What needs to be done: If a line of the material contains "Data", copy it.

Given records:
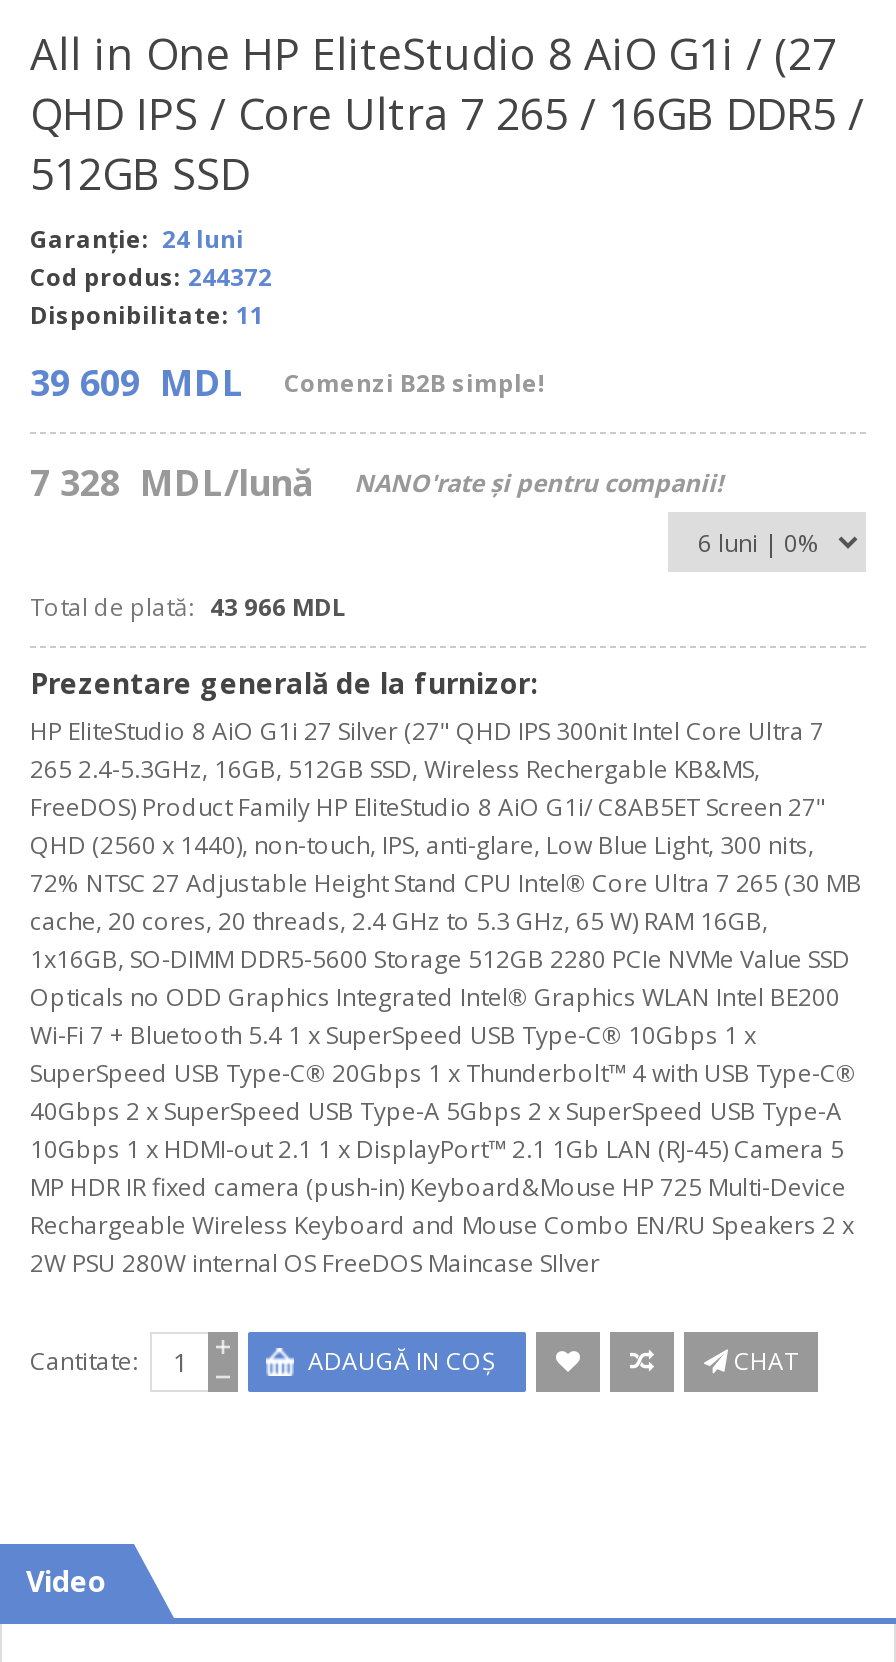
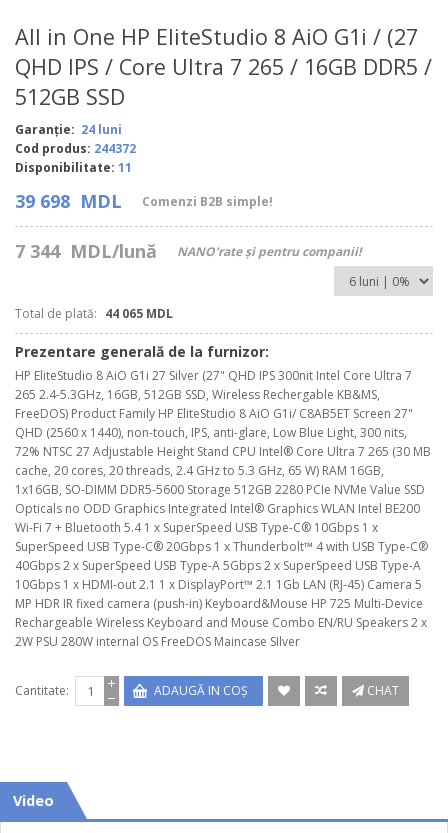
- 39 609 MDL Comenzi B2B simple!
+ 39 698 MDL Comenzi B2B simple!

- 7 328 MDL/lună NANO'rate şi pentru companii!
+ 7 344 MDL/lună NANO'rate şi pentru companii!

- Total de plată: 43 966 MDL
+ Total de plată: 44 065 MDL
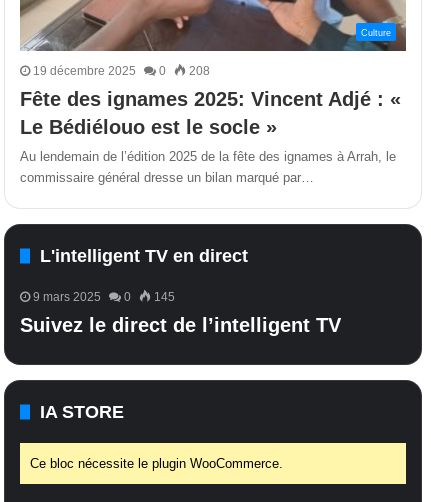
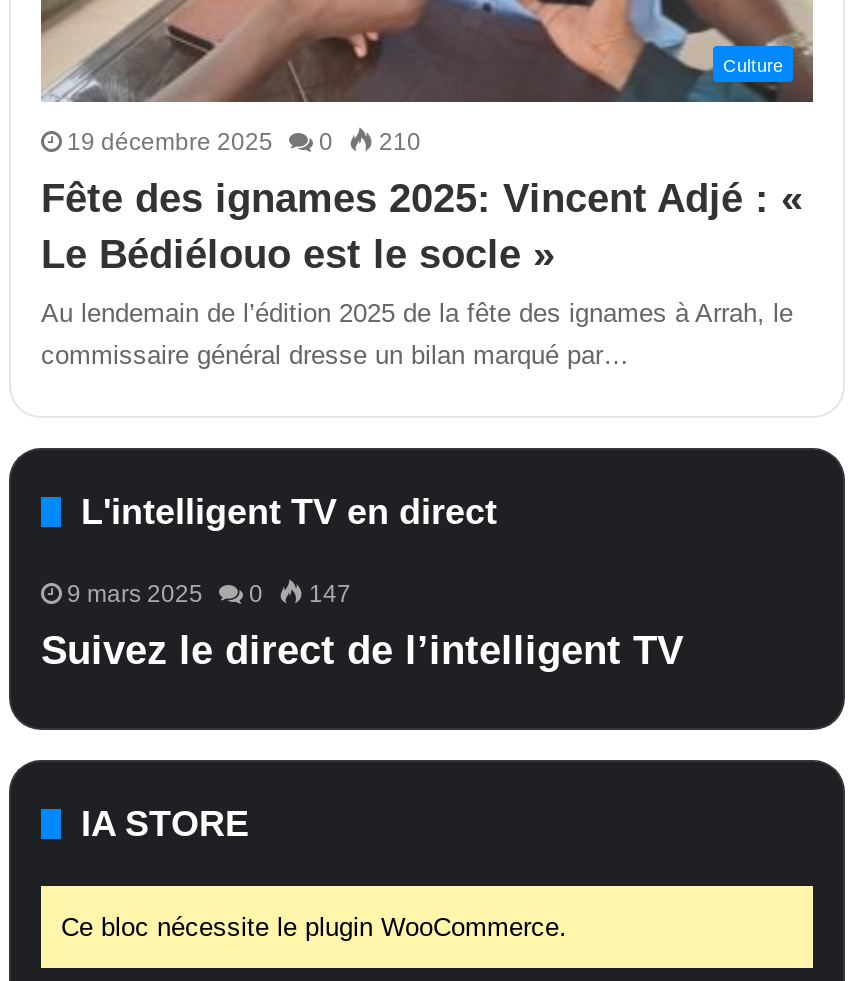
- 19 décembre 2025 0 208
+ 19 décembre 2025 0 210

- 9 mars 2025 0 145
+ 9 mars 2025 0 147
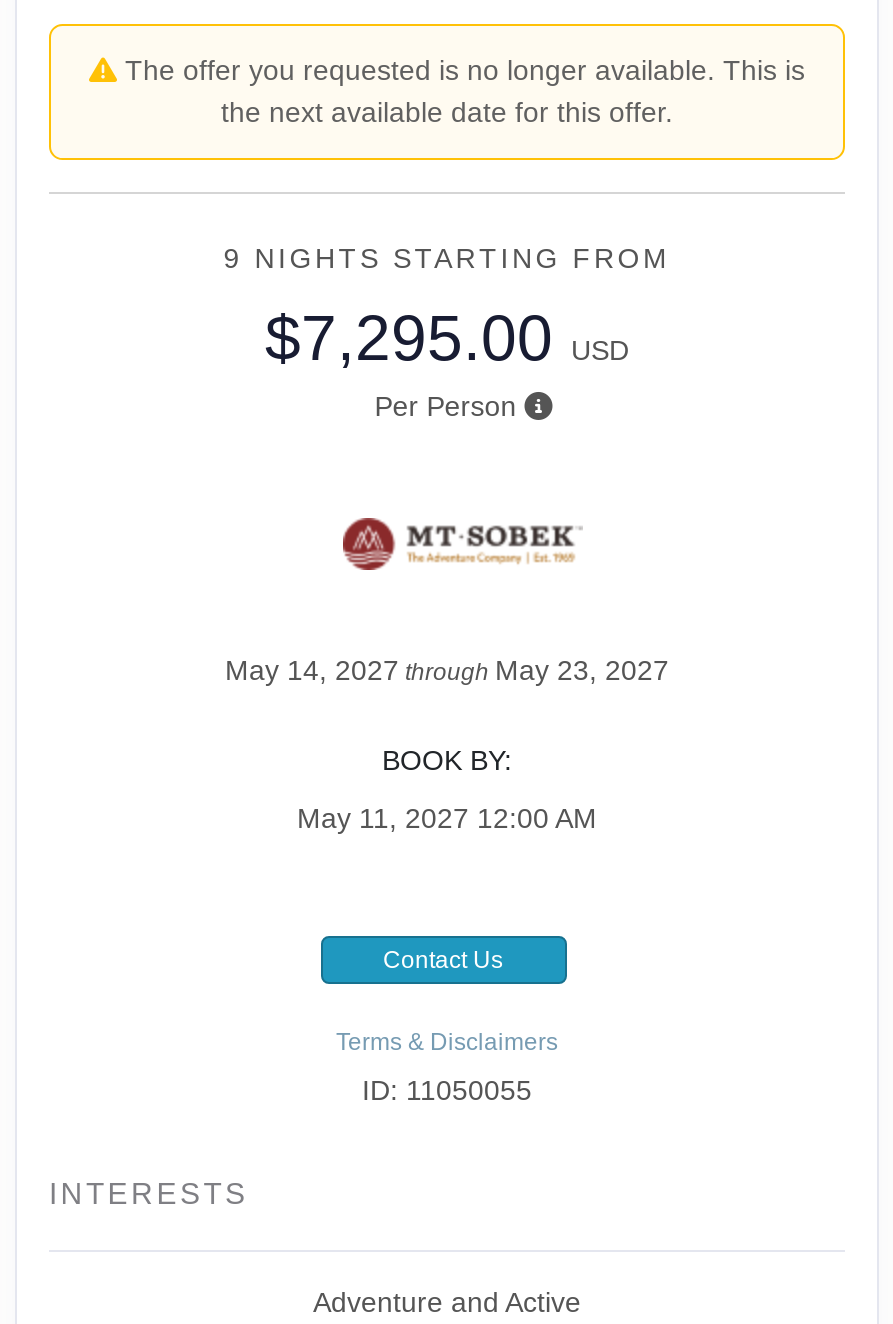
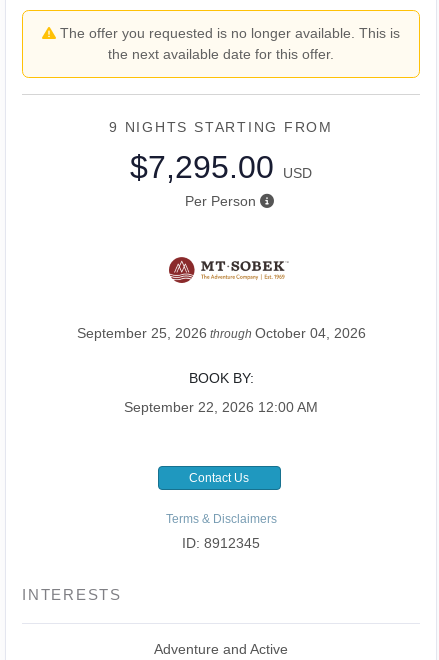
- May 14, 2027 through May 23, 2027
+ September 25, 2026 through October 04, 2026

- May 11, 2027 12:00 AM
+ September 22, 2026 12:00 AM

- ID: 11050055
+ ID: 8912345
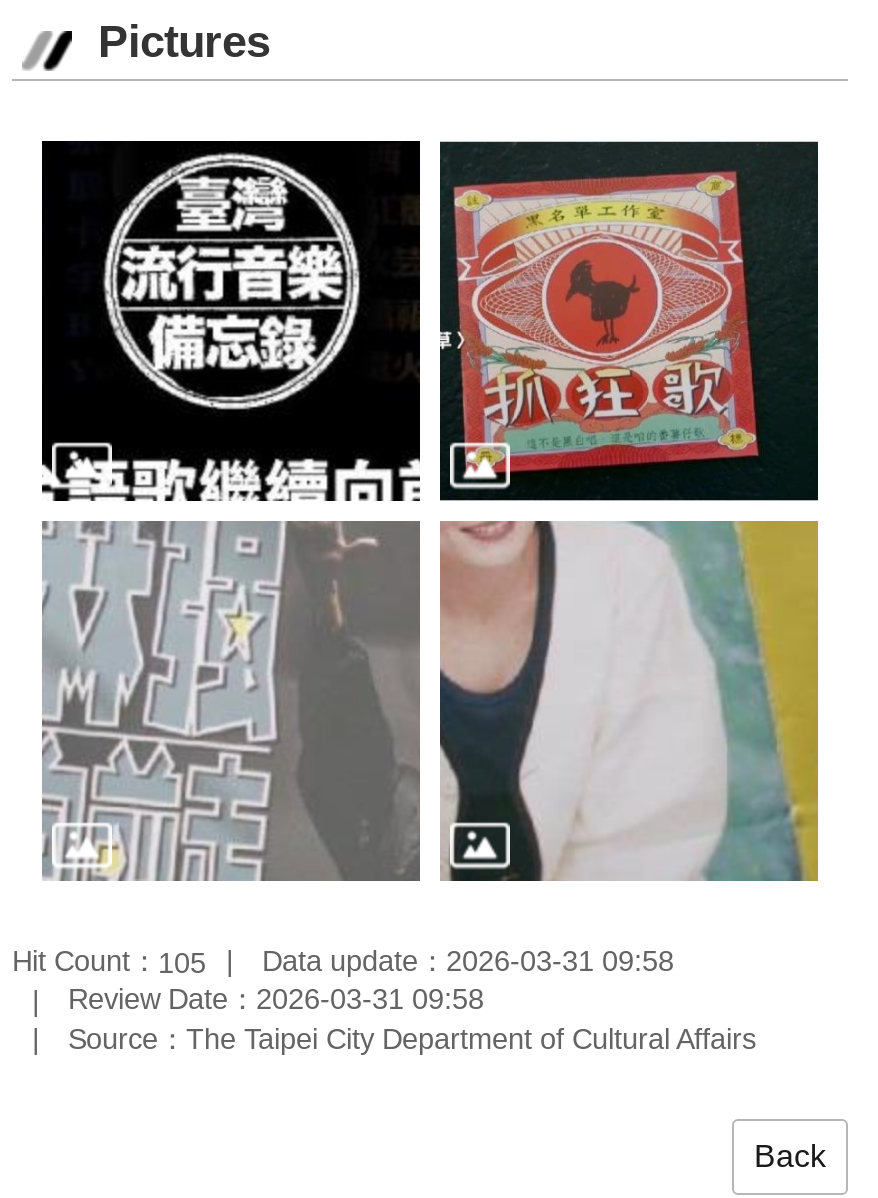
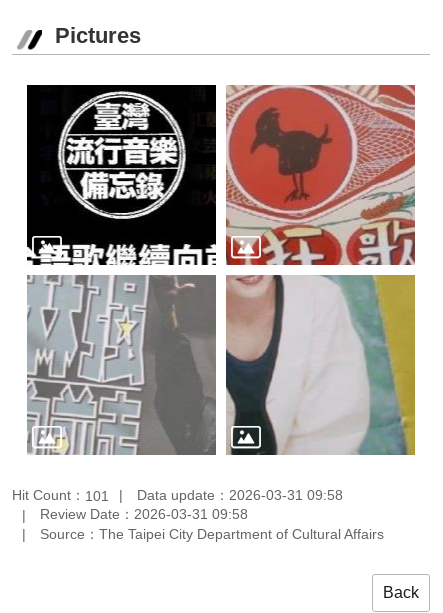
- [image]
+ [image]

- Hit Count：105 Data update：2026-03-31 09:58
+ Hit Count：101 Data update：2026-03-31 09:58
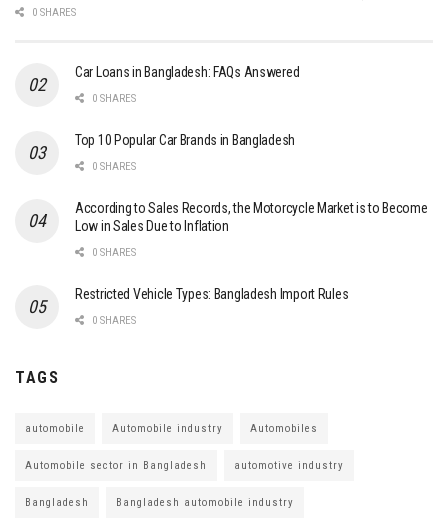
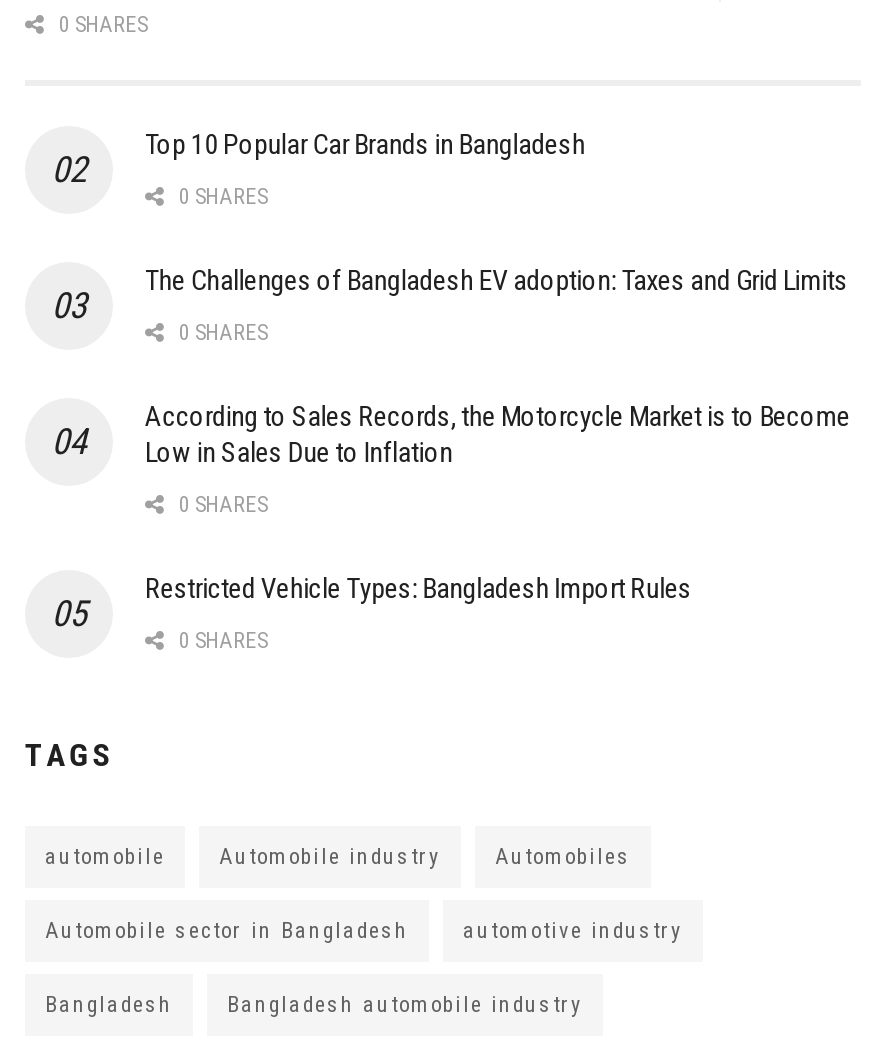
- Car Loans in Bangladesh: FAQs Answered

+ The Challenges of Bangladesh EV adoption: Taxes and Grid Limits

moved up: Top 10 Popular Car Brands in Bangladesh
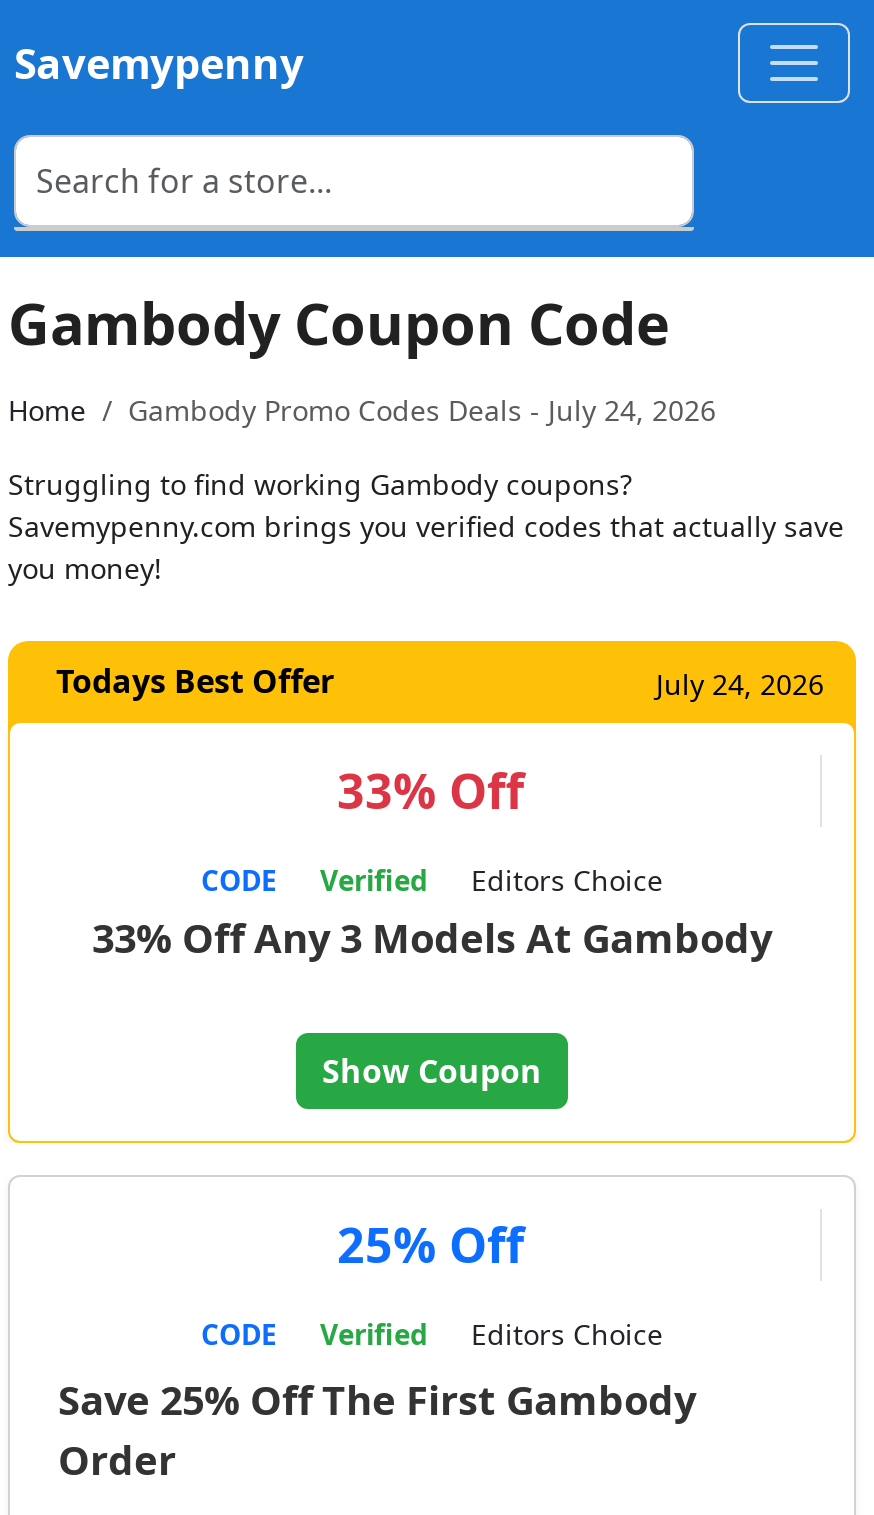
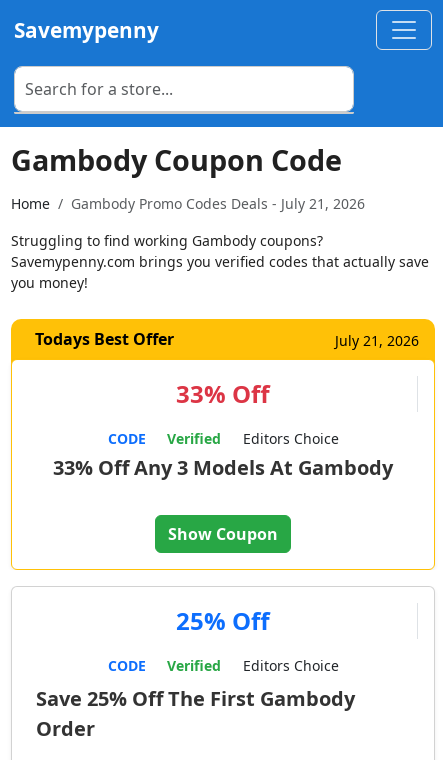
- Gambody Promo Codes Deals - July 24, 2026
+ Gambody Promo Codes Deals - July 21, 2026

- July 24, 2026
+ July 21, 2026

Completed exercise:
- Hit Count：105 Data update：2026-03-31 09:58
+ Hit Count：101 Data update：2026-03-31 09:58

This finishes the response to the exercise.